You can invest in Fudxcoin company that deals in the selling and purchasing of Crypto Currency. It is a reliable company. One need not doubt in investing in it as i have also bought crypto currency from it and feeling very satisfied with their services.
crypto currency block chain technology
Fast-track your data analytics and machine learning course with guaranteed placement opportunities. Most extensive, industry-approved experiential learning program ideal for future Data Scientists.
ReplyDeleteI thoroughly enjoyed reading your article on integrating Spark MLlib into Weka. The step-by-step guide provided valuable insights into seamlessly combining these powerful tools for enhanced data science capabilities. Your clear explanations and detailed instructions make it accessible for both beginners and experienced practitioners. This integration opens up exciting possibilities for leveraging the strengths of both Spark and Weka in tandem.

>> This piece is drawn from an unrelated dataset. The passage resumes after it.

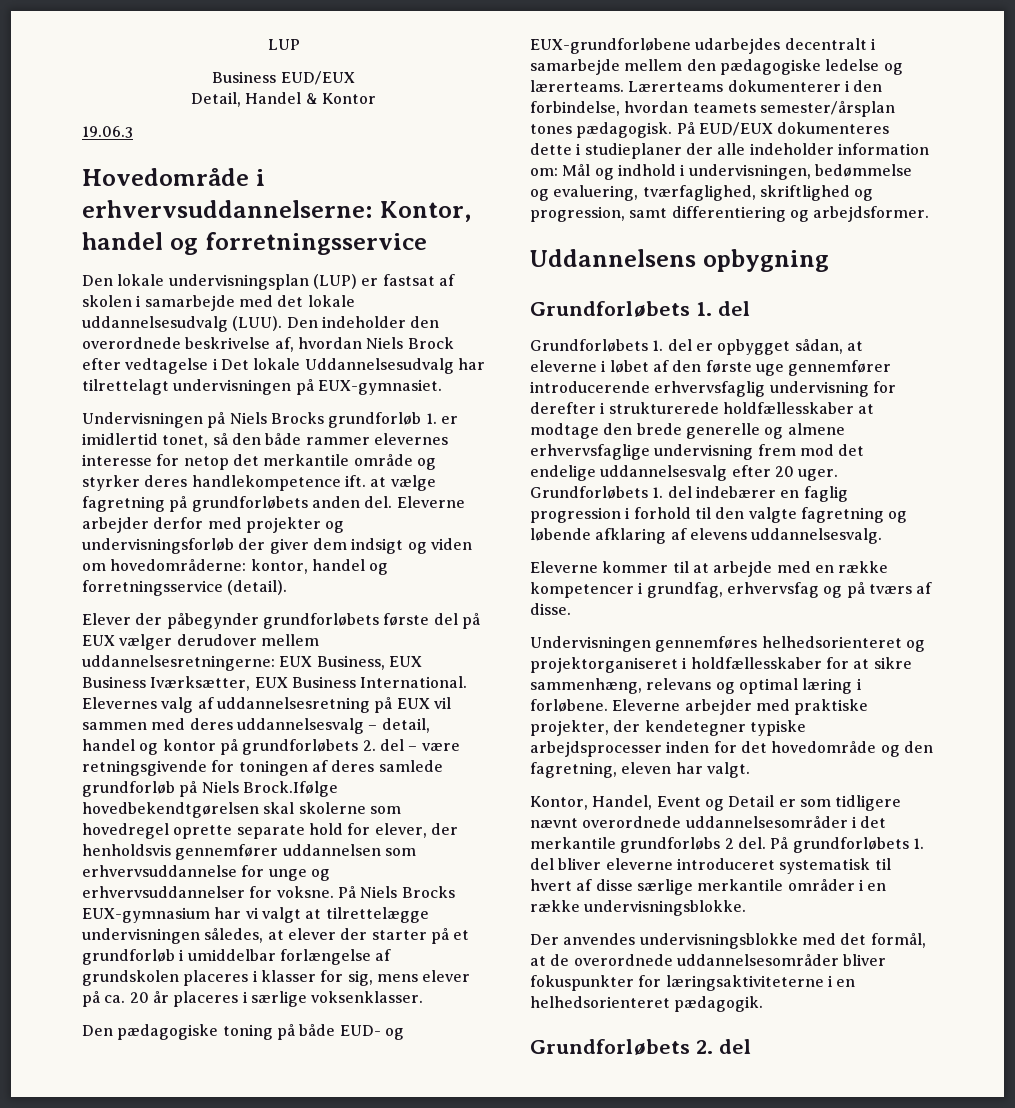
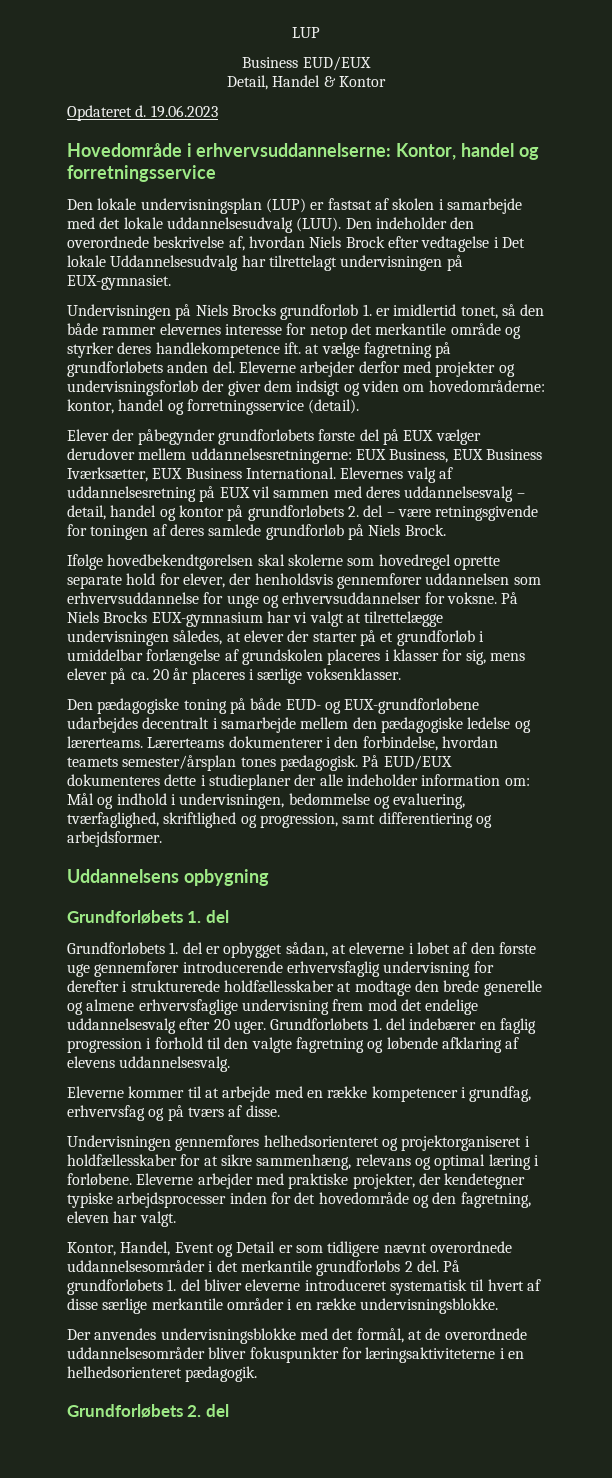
- 19.06.3
+ Opdateret d. 19.06.2023
- Elevernes valg af uddannelsesretning på EUX vil sammen med deres uddannelsesvalg – detail, handel og kontor på grundforløbets 2. del – være retningsgivende for toningen af deres samlede grundforløb på Niels Brock.Ifølge hovedbekendtgørelsen skal skolerne som hovedregel oprette separate hold for elever, der henholdsvis gennemfører uddannelsen som erhvervsuddannelse for unge og erhvervsuddannelser for voksne.
+ Elevernes valg af uddannelsesretning på EUX vil sammen med deres uddannelsesvalg – detail, handel og kontor på grundforløbets 2. del – være retningsgivende for toningen af deres samlede grundforløb på Niels Brock.
+ Ifølge hovedbekendtgørelsen skal skolerne som hovedregel oprette separate hold for elever, der henholdsvis gennemfører uddannelsen som erhvervsuddannelse for unge og erhvervsuddannelser for voksne.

ReplyDeleteAdditionally, I would like to highlight Imarticus Learning's Data Science Course as an excellent complement to your article. Imarticus Learning has a stellar reputation for offering comprehensive and industry-relevant data science training. Their program covers a wide array of topics, including machine learning, big data analytics, and more, providing students with the skills needed to excel in the ever-evolving field of data science. I believe readers interested in your article would find Imarticus Learning's course to be a valuable resource for furthering their knowledge and expertise in this dynamic field.